Brooks contrasts these with a new collectivist model, “We’ve seen displays of mass conformity before, but this [Opening Ceremony] was collectivism of the present — a high-tech vision of the harmonious society performed in the context of China’s miraculous growth… The rise of China isn’t only an economic event. It’s a cultural one. The ideal of a harmonious collective may turn out to be as attractive as the ideal of the American Dream.”
But Brooks would have done well to read other parts of the Times today. Rather than an individual vs. collective dichotomy, we see interactions. The rise of the Chinese sports machine is not because of a collectivist mentality, but athletic effort tied to “China’s massive population, booming economy and surging athletic ambitions.” In New York City, an environmental health clinic tends to individual patients with collectivist concerns, people who want to know what they can do about environmental health problems themselves. Diana Beresford-Kroeger is a scientist yet “she tries to bring together aboriginal healing, Western medicine and botany to advocate an unusual role for trees,” promoting their “ecofunctions” and seeing trees as a natural and better way to deal with environmental and health problems through their “synergistic” chemical effects.
These sorts of dynamics undercut the argument made by John Tierney in Let the Games Be Doped. He asks, and seems to support the affirmative answer, to this provocative question: “What if we let athletes do whatever they wanted to excel?”

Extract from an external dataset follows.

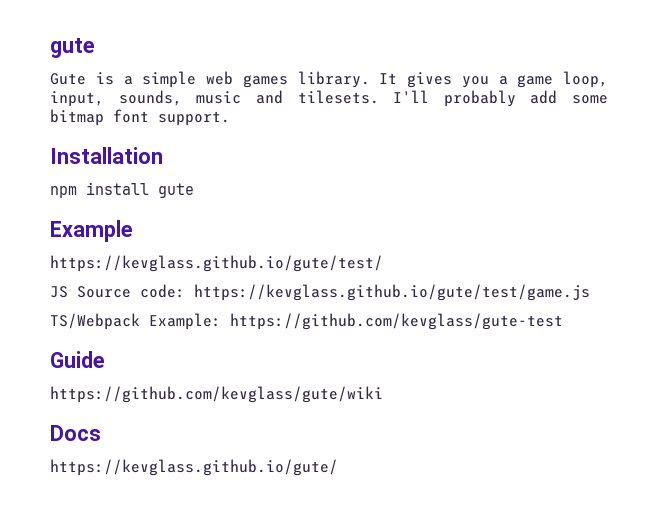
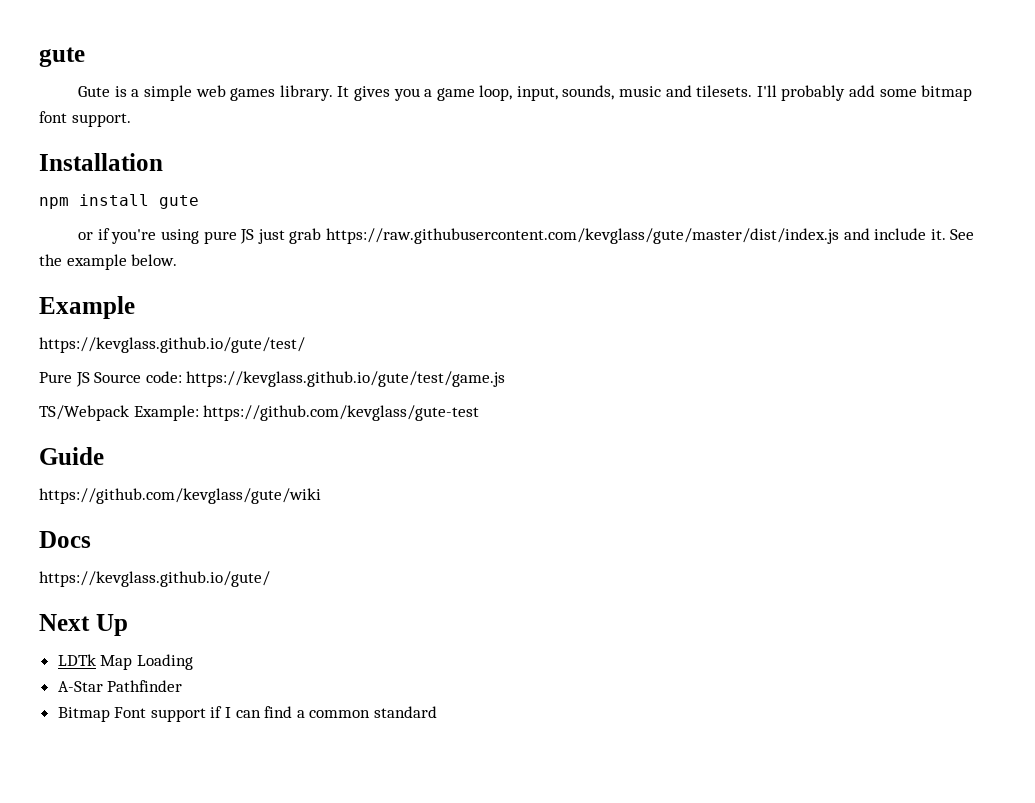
(194, 190) none -> [78,228,975,244] [39,254,178,270] // or if you're using pure JS just grab https://raw.githubusercontent.com/kevglass/gute/master/dist/index.js and include it. See the example below.
(383, 263) none -> [39,372,72,383] Pure
(338, 467) none -> [39,614,128,636] [57,654,193,670] [57,680,183,692] [57,706,438,722] // Next Up // LDTk Map Loading // A-Star Pathfinder // Bitmap Font support if I can find a common standard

He bases this on the idea that drug technology, and the benefits of cheating, will always outstrip our efforts to regulate sport. Technology and individualism win; if we just let athletes do what they want, it might produce a more “level playing field.” But that assumes that state-level (collective? not quite) manipulations of doping would not affect the playing field, and does not address the enormous technical advances made in detecting doping. It also highlights competition at any cost as the dominant value, rather than addressing contextual ways we might help promote a level-playing field even if some individuals might try to cheat.
A better piece is Tara Parker-Pope’s point that an “Early Test for Cancer Isn’t Always Best Course.” (For those of you thinking I am picking on Tierney over Parker-Pope, Tierney on comfort food was much better, while Parker-Pope on motherhood and neuroimaging was just bad.)
Rather than the simplistic declaration that early detection saves lives, research shows that early testing can have complex and ambiguous effects. For example, US medical experts just recommended that men over 75 no longer screen for prostate cancer: “Their advice offered a look at the potential downside of cancer screening and our seemingly endless quest to detect cancer early in otherwise healthy people. In this case, for men 75 and older, the United States Preventive Services Task Force concluded that screening for prostate cancer does more harm than good… 75 is the age at which the risks clearly begin to outweigh the benefits, and the disease, if detected, would most likely not have a meaningful effect on life expectancy.”
The complexities of detection and scientific data, the costs and harm done by treatment, the medicalization of life—all these are part and parcel of the technology itself. The simple mantra is easy to remember and can help elicit helpful change, at least in the past. But today we know better.
“We’ve done a great job in public health convincing people that cancer screening tests work,” said Peter B. Bach, a pulmonologist and epidemiologist at Memorial Sloan-Kettering Cancer Center in New York City. “We’re uncomfortable with the notion that some screening tests work and others don’t. That seems mystifying to people.”
How to make that less mystifying and more explainable, how to take advantage of the complexities—those are the challenges of this sort of work. But those are the challenges of the world we live in today.